* _Your task_:
Strip out the pictures and transcribe the records that follow exactly.

* _Input data_:

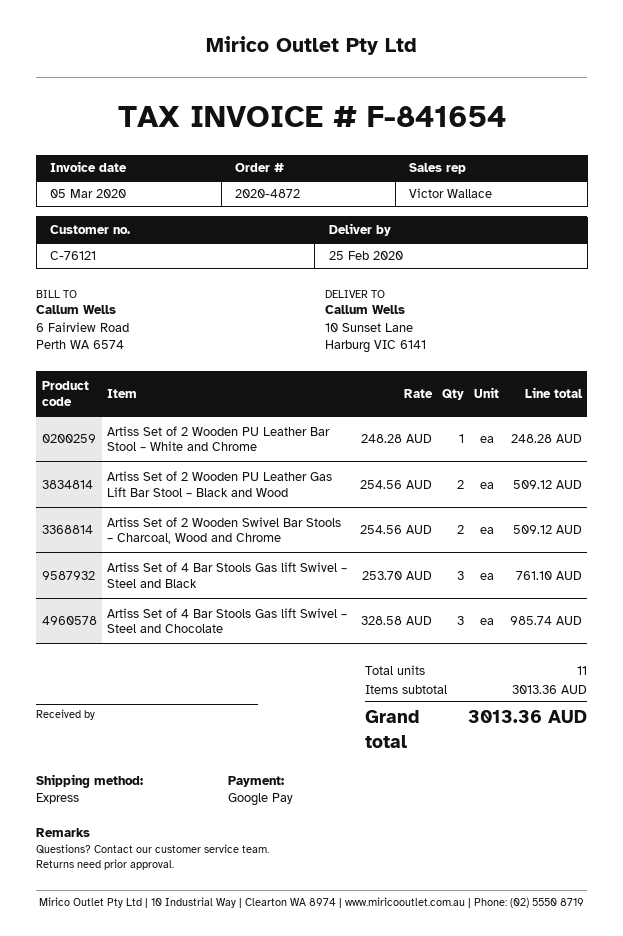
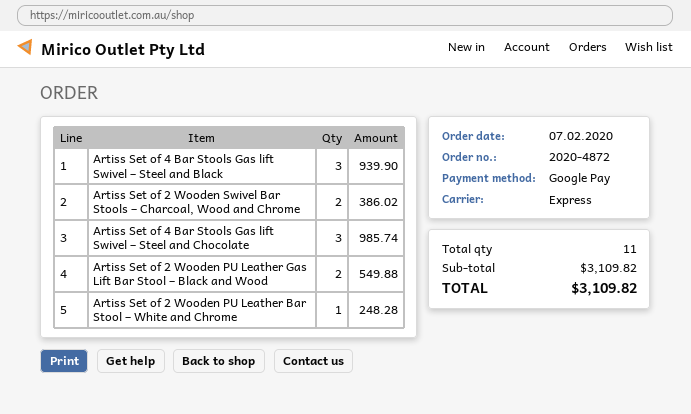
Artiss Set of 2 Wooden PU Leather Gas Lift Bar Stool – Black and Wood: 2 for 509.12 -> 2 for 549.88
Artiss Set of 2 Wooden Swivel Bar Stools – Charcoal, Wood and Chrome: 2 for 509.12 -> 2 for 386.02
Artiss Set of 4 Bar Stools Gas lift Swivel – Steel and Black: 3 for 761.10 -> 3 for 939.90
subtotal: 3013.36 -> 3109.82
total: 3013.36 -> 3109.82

* _Reply to the task_:
Artiss Set of 2 Wooden PU Leather Gas Lift Bar Stool – Black and Wood: 2 for 509.12 -> 2 for 549.88
Artiss Set of 2 Wooden Swivel Bar Stools – Charcoal, Wood and Chrome: 2 for 509.12 -> 2 for 386.02
Artiss Set of 4 Bar Stools Gas lift Swivel – Steel and Black: 3 for 761.10 -> 3 for 939.90
subtotal: 3013.36 -> 3109.82
total: 3013.36 -> 3109.82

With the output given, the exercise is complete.